Stored records
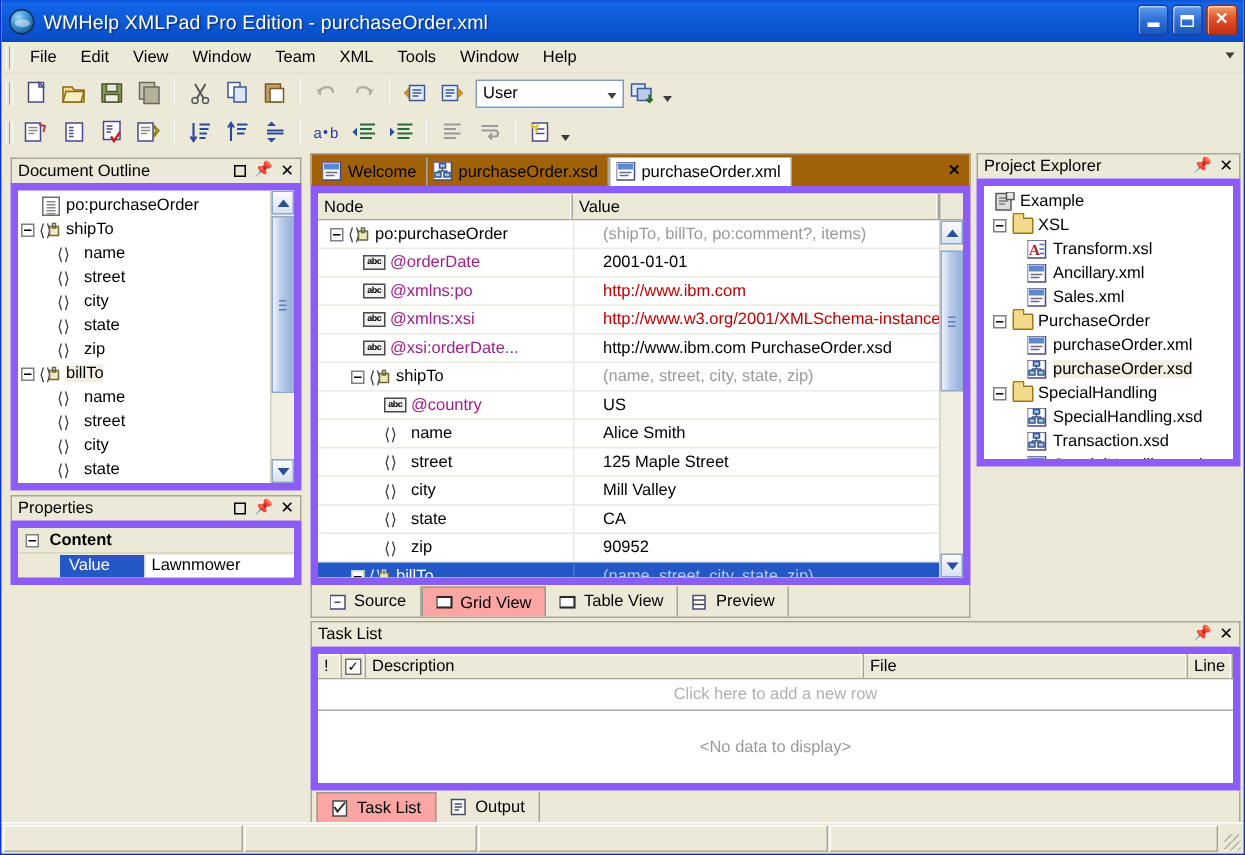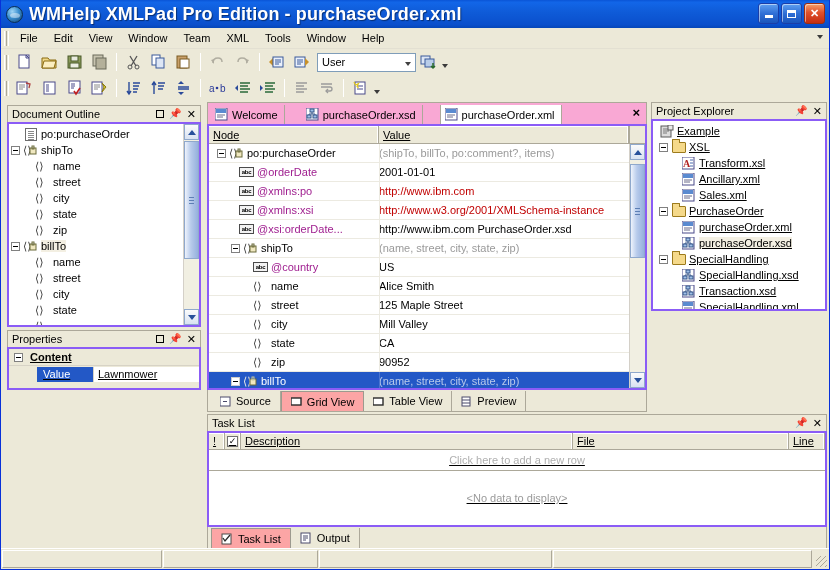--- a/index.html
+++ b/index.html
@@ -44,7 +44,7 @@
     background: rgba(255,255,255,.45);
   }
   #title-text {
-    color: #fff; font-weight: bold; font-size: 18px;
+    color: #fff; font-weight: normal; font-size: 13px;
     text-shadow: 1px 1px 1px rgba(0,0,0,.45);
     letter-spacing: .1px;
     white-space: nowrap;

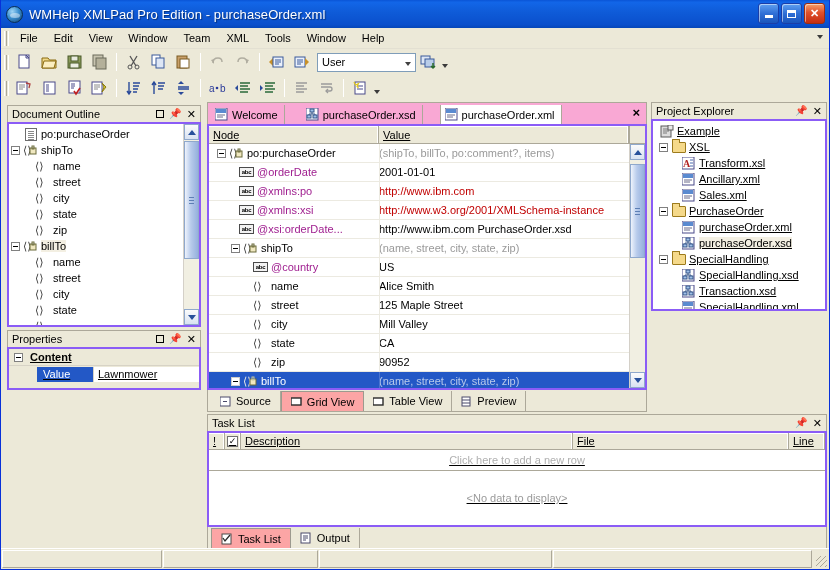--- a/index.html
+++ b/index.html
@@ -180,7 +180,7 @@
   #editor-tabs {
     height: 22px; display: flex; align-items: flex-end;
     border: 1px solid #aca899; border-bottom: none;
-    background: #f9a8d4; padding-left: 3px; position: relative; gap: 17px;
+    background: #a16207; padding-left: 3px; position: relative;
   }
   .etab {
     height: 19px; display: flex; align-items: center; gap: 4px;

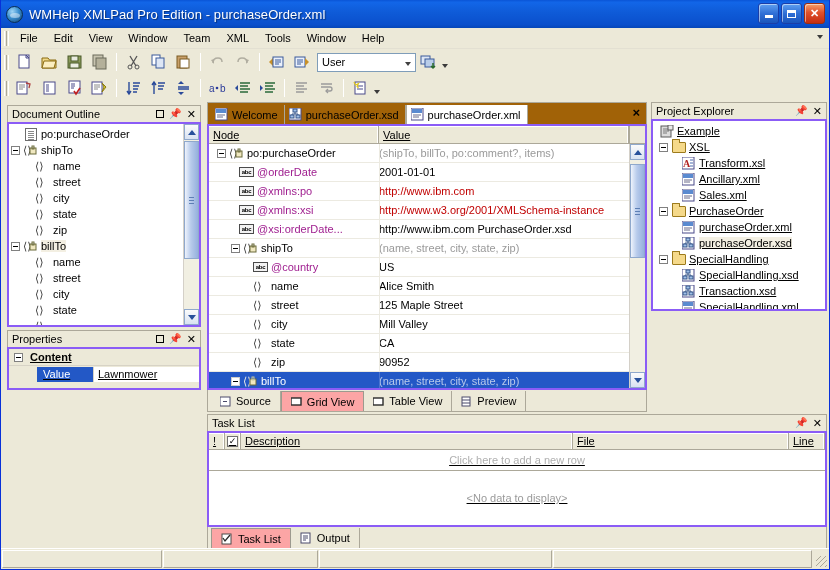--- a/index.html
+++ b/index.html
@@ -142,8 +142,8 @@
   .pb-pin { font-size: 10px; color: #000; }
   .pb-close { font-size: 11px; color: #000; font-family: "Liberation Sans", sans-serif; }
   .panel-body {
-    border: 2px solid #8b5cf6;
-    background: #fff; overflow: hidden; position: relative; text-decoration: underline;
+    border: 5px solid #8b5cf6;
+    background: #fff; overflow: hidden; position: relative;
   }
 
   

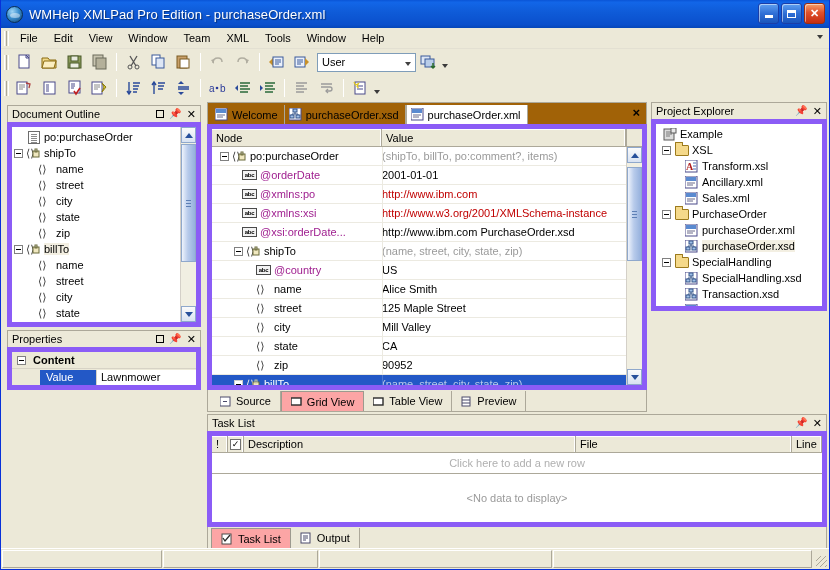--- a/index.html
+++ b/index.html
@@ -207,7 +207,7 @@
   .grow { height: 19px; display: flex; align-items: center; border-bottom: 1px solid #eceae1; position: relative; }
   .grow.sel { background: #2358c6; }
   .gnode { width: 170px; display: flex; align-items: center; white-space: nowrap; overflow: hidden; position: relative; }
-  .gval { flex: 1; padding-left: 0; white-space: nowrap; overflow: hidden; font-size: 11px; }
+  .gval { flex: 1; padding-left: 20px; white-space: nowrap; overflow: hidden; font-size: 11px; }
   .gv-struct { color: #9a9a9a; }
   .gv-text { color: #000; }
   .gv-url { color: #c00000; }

### PROBLEM DESCRIPTION
Copy out the lines above in full and unaltered, apart from the pictures.

### WRITTEN SOLUTION
--- a/index.html
+++ b/index.html
@@ -44,7 +44,7 @@
     background: rgba(255,255,255,.45);
   }
   #title-text {
-    color: #fff; font-weight: bold; font-size: 18px;
+    color: #fff; font-weight: normal; font-size: 13px;
     text-shadow: 1px 1px 1px rgba(0,0,0,.45);
     letter-spacing: .1px;
     white-space: nowrap;

--- a/index.html
+++ b/index.html
@@ -180,7 +180,7 @@
   #editor-tabs {
     height: 22px; display: flex; align-items: flex-end;
     border: 1px solid #aca899; border-bottom: none;
-    background: #f9a8d4; padding-left: 3px; position: relative; gap: 17px;
+    background: #a16207; padding-left: 3px; position: relative;
   }
   .etab {
     height: 19px; display: flex; align-items: center; gap: 4px;

--- a/index.html
+++ b/index.html
@@ -142,8 +142,8 @@
   .pb-pin { font-size: 10px; color: #000; }
   .pb-close { font-size: 11px; color: #000; font-family: "Liberation Sans", sans-serif; }
   .panel-body {
-    border: 2px solid #8b5cf6;
-    background: #fff; overflow: hidden; position: relative; text-decoration: underline;
+    border: 5px solid #8b5cf6;
+    background: #fff; overflow: hidden; position: relative;
   }
 
   

--- a/index.html
+++ b/index.html
@@ -207,7 +207,7 @@
   .grow { height: 19px; display: flex; align-items: center; border-bottom: 1px solid #eceae1; position: relative; }
   .grow.sel { background: #2358c6; }
   .gnode { width: 170px; display: flex; align-items: center; white-space: nowrap; overflow: hidden; position: relative; }
-  .gval { flex: 1; padding-left: 0; white-space: nowrap; overflow: hidden; font-size: 11px; }
+  .gval { flex: 1; padding-left: 20px; white-space: nowrap; overflow: hidden; font-size: 11px; }
   .gv-struct { color: #9a9a9a; }
   .gv-text { color: #000; }
   .gv-url { color: #c00000; }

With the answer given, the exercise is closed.